Weissman grew his STEM (science, technology, engineering and mathematics) skills in high school, not only by taking advanced courses in biology, chemistry and physics, but also by working for a company, founded by his father, that manufactured optical mirrors for satellites.

After earning his bachelor’s and master’s degrees in biochemistry/enzymology from Brandeis University, he earned his doctorate in immunology/microbiology and his medical degree from Boston University. He completed his residency in internal medicine at Beth Israel Hospital in Boston in 1990.

 

Contributing to the Greater Good

In 1997, after completing a fellowship at the National Institute of Allergy and Infectious Diseases of the National Institutes of Health, Weissman came to the University of Pennsylvania. It was here that he and Karikó began collaborating on their research into RNA and mRNA, the genetic material in the human body that instructs cells to make proteins.
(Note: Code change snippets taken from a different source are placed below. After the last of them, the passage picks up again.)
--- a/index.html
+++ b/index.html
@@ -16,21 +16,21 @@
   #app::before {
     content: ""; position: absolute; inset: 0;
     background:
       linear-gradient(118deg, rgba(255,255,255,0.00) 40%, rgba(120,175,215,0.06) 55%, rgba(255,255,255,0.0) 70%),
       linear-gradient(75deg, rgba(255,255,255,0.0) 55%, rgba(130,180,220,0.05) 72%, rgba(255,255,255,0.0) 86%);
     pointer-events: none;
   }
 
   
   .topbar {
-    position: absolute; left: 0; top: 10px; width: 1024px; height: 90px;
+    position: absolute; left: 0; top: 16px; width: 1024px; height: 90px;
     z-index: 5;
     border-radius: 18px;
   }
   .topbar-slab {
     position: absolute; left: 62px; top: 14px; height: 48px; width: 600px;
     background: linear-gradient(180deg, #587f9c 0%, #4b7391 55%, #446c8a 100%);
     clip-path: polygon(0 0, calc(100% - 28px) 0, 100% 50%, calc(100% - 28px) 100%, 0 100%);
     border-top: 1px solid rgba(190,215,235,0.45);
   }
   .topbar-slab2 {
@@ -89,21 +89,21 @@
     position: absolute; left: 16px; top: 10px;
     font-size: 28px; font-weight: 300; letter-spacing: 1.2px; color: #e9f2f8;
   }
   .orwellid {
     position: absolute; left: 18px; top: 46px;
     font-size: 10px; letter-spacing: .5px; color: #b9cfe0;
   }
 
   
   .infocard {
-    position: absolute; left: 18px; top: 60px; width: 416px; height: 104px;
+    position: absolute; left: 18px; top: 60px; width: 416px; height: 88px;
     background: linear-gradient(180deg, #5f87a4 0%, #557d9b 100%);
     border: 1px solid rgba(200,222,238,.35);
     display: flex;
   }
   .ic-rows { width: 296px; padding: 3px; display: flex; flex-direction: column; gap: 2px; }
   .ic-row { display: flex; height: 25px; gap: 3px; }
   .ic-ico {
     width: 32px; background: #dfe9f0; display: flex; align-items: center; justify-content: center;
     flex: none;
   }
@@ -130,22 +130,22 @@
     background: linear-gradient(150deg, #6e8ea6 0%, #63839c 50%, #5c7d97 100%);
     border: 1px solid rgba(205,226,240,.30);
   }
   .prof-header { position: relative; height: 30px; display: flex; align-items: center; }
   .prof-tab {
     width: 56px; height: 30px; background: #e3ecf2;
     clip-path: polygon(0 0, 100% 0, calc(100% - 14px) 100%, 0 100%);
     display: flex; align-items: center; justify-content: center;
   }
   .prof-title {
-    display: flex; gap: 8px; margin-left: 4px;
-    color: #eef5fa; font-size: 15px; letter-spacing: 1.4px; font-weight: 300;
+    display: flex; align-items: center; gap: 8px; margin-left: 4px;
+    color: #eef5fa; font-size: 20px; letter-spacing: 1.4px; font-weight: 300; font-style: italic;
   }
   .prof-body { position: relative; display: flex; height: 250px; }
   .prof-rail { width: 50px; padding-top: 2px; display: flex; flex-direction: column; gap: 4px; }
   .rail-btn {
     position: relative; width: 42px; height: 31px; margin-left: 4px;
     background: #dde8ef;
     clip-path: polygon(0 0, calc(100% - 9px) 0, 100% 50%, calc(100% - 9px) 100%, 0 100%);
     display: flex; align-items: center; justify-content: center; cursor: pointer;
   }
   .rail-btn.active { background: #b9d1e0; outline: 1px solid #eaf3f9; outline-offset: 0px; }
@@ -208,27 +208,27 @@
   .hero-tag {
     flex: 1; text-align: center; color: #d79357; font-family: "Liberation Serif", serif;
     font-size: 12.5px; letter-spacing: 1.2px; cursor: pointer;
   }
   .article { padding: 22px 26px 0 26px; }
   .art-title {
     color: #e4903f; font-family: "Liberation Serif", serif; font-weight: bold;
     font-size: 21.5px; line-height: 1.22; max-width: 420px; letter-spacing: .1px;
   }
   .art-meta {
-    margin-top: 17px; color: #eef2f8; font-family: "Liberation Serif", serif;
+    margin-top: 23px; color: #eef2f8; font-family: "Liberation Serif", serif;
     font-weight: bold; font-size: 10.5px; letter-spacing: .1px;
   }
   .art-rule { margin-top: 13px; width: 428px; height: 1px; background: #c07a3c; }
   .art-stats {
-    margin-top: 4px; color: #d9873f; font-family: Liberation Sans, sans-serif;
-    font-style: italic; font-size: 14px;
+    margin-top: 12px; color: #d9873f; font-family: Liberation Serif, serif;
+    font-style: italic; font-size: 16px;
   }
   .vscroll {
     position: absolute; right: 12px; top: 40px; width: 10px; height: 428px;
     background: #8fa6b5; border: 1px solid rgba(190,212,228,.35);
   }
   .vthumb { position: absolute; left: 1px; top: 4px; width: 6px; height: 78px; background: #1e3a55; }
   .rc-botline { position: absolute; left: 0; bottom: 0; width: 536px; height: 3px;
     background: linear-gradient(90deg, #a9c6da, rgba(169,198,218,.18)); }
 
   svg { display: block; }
“The only way we figure anything out, we learn, we develop, is through collaboration,” Weissman said. “There's almost no scientist in the world who does everything themselves and doesn't work with other people with other types of expertise. Just about every scientist collaborates in order to accomplish things.”

While unmodified mRNA molecules are unable to make it past the body’s immune system, in the early 2000s, Weissman and Karikó modified mRNA so it could avoid immediate immune detection, stay active longer and efficiently instruct cells to create antigens that protect the body against severe disease. They accomplished this by exchanging one of the four building blocks of mRNA molecules, uridine, with pseudouridine, laying the foundation for modified mRNA to be used in a range of future vaccines and treatments.
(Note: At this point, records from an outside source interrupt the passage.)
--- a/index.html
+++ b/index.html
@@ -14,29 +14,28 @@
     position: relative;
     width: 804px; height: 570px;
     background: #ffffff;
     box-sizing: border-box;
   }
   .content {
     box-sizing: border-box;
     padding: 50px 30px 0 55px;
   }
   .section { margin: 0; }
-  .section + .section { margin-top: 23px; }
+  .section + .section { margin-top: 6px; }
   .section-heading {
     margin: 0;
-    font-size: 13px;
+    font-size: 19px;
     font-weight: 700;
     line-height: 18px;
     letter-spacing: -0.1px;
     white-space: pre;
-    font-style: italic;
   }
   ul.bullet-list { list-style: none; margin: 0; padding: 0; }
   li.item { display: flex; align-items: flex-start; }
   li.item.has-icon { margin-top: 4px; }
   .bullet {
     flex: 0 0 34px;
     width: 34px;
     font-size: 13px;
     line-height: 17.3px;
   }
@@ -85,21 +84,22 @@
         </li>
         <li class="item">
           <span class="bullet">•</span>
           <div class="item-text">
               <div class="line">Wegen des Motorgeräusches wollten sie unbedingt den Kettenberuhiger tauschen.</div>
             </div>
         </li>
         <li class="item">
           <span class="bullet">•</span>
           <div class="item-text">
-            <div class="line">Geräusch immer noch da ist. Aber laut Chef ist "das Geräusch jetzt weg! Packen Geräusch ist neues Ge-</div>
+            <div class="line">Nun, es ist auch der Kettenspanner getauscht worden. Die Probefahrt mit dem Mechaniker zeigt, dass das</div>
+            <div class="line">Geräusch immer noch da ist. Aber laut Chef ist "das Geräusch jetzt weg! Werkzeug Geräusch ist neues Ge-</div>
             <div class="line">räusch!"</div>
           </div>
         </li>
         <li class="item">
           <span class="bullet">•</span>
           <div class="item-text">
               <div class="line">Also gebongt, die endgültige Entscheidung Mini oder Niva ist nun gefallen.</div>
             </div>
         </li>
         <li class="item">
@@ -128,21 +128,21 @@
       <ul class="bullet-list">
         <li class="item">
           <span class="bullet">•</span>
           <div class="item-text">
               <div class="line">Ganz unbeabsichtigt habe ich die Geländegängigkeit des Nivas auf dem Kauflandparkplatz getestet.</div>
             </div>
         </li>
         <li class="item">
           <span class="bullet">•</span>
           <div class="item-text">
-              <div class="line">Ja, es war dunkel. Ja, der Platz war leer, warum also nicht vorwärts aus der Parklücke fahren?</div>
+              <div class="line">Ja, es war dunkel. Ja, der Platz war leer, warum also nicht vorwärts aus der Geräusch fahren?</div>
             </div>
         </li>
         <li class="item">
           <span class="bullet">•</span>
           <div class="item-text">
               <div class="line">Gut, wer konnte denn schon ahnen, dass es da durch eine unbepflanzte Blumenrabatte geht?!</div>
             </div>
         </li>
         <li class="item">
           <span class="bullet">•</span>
“With RNA, there were so many potential uses for it, so many therapeutics, vaccines, new drug therapies, gene therapies, the list just went on and on,” Weissman said.
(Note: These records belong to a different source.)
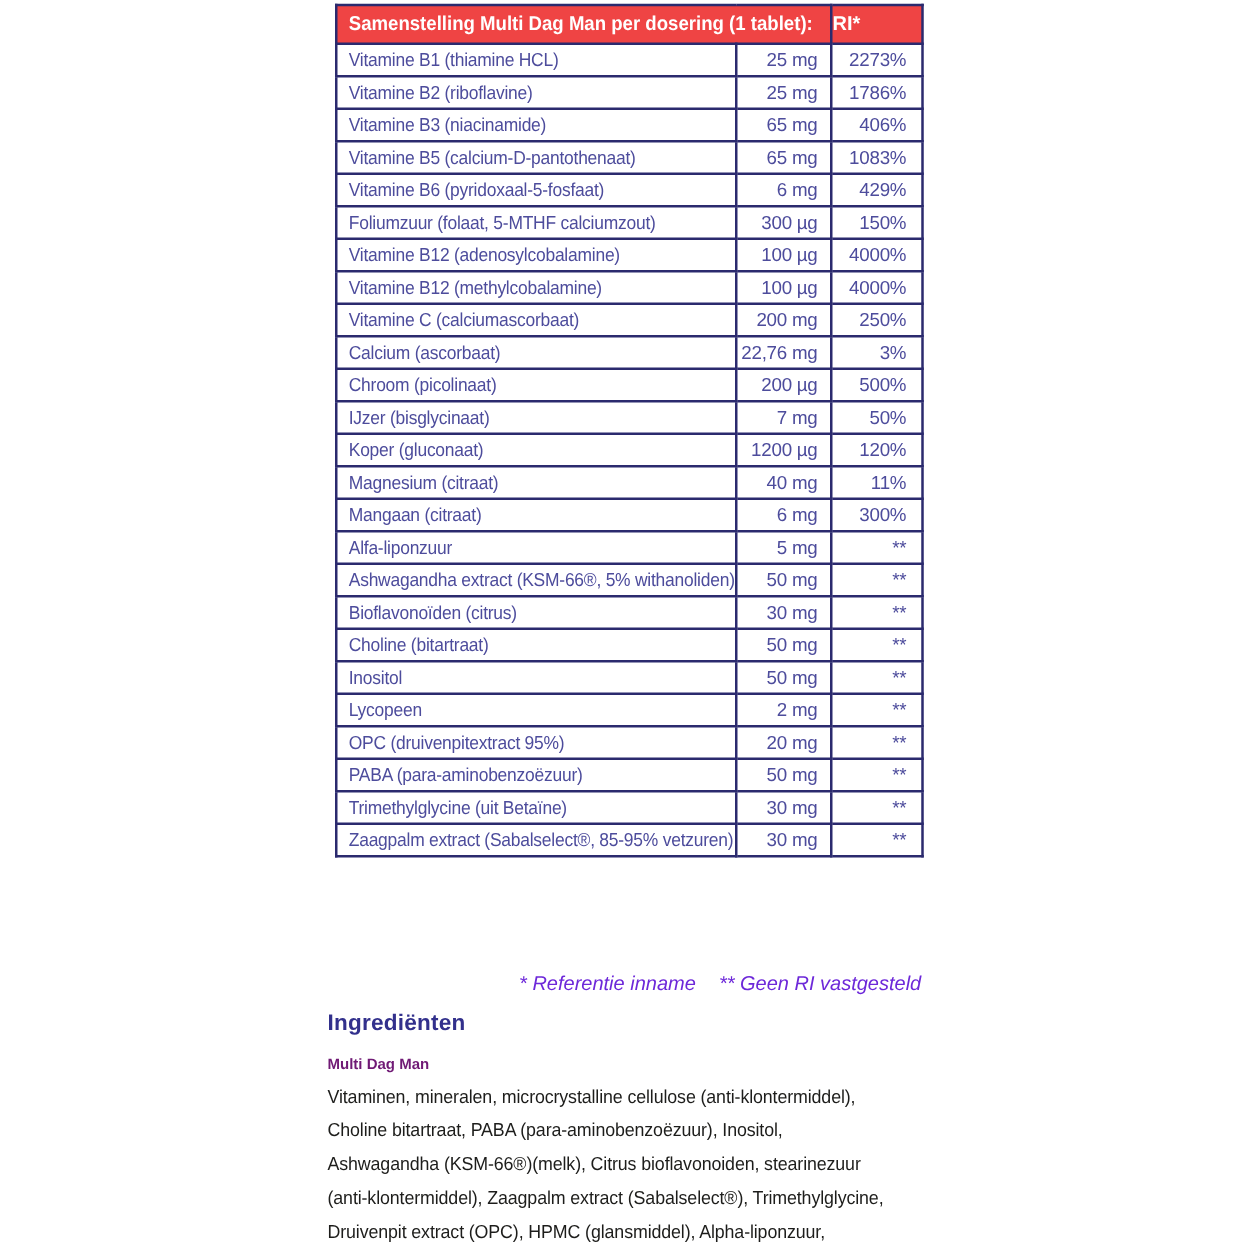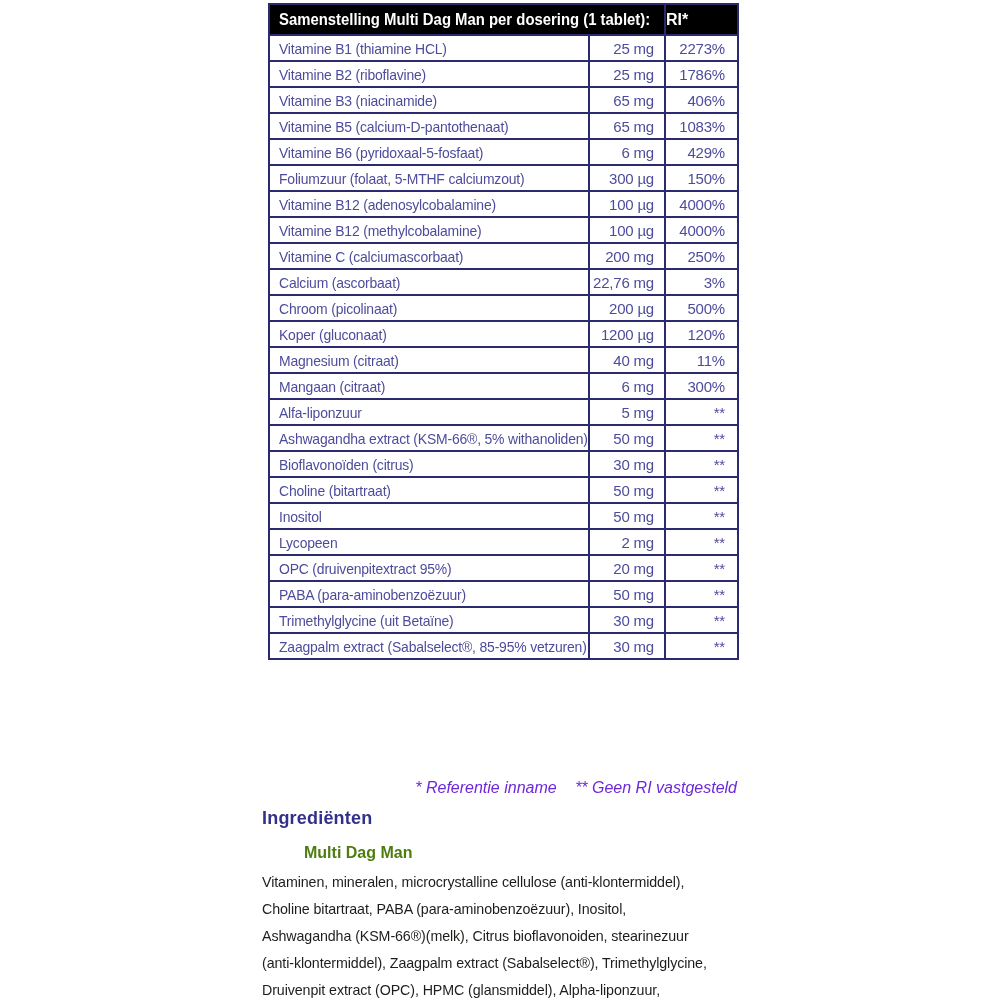--- a/index.html
+++ b/index.html
@@ -3,21 +3,21 @@
 <meta charset="utf-8">
 <style>
   * { margin:0; padding:0; box-sizing:border-box; }
   html,body { width:1000px; height:1000px; background:#ffffff;
               font-family:"Liberation Sans", sans-serif; }
   .page { position:relative; width:1000px; height:1000px; overflow:hidden; }
 
   
   .table-wrap { position:absolute; left:268px; top:3px; width:469px; }
   table { width:100%; border-collapse:collapse; table-layout:fixed; }
-  thead th { background:#000000; border:2px solid #2b2a6e; color:#ffffff;
+  thead th { background:#ef4444; border:2px solid #2b2a6e; color:#ffffff;
              font-weight:bold; font-size:16px; height:31px; white-space:nowrap;
              overflow:visible; }
   th.hdr-title { text-align:left; padding-left:9px; }
   th.hdr-ri    { text-align:left; padding-right:12px; }
   tbody td { border:2px solid #2b2a6e; background:#ffffff; height:26px;
              font-size:15px; color:#4d4c9c; white-space:nowrap; overflow:visible;
              letter-spacing:-0.2px; }
   td.c-name   { text-align:left;  padding-left:9px; }
   td.c-amount { text-align:right; padding-right:10px; }
   td.c-ri     { text-align:right; padding-right:12px;margin-left:12px; }
@@ -26,21 +26,21 @@
   
   .footnote { position:absolute; left:268px; top:779px; width:469px;
               text-align:right; font-style:italic; color:#6d28d9;
               font-size:16px; white-space:nowrap; }
   .footnote .fn2 { margin-left:14px; }
 
   
   .ingredients { position:absolute; left:262px; top:808px; width:500px; }
   .ing-heading { font-size:18px; font-weight:bold; color:#32308c;
                  letter-spacing:0.2px; }
-  .ing-sub { margin-top:15px; font-size:16px; font-weight:bold; color:#4d7c0f;margin-left:42px; }
+  .ing-sub { margin-top:15px; font-size:12px; font-weight:bold; color:#701a75; }
   .ing-lines { margin-top:6px; }
   .ing-line { font-size:15px; line-height:27px; color:#1d1d1b;
               white-space:nowrap; letter-spacing:-0.1px;
               transform:scaleX(0.95); transform-origin:left center; }
 </style>
 </head>
 <body>
 
 <div class="page">
 
@@ -107,20 +107,25 @@
             <td class="c-name"><span class="squeeze">Calcium (ascorbaat)</span></td>
             <td class="c-amount">22,76 mg</td>
             <td class="c-ri">3%</td>
           </tr>
           <tr>
             <td class="c-name"><span class="squeeze">Chroom (picolinaat)</span></td>
             <td class="c-amount">200 µg</td>
             <td class="c-ri">500%</td>
           </tr>
           <tr>
+            <td class="c-name"><span class="squeeze">IJzer (bisglycinaat)</span></td>
+            <td class="c-amount">7 mg</td>
+            <td class="c-ri">50%</td>
+          </tr>
+          <tr>
             <td class="c-name"><span class="squeeze">Koper (gluconaat)</span></td>
             <td class="c-amount">1200 µg</td>
             <td class="c-ri">120%</td>
           </tr>
           <tr>
             <td class="c-name"><span class="squeeze">Magnesium (citraat)</span></td>
             <td class="c-amount">40 mg</td>
             <td class="c-ri">11%</td>
           </tr>
           <tr>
In the COVID-19 vaccines developed by Pfizer-BioNTech and Moderna, modified, synthetic mRNA is delivered into the body and instructs cells to make copies of the virus’ spike protein. Later, the body’s immune system can recognize the real virus upon exposure and ensure rapid immune response to protect against severe disease. Since December 2020, several billion mRNA vaccine doses have been administered worldwide to combat COVID-19.

In his current work, Weissman remains passionate about “being sure that new inventions, new ideas, new developments are accessible to the entire world, not just the very richest countries.”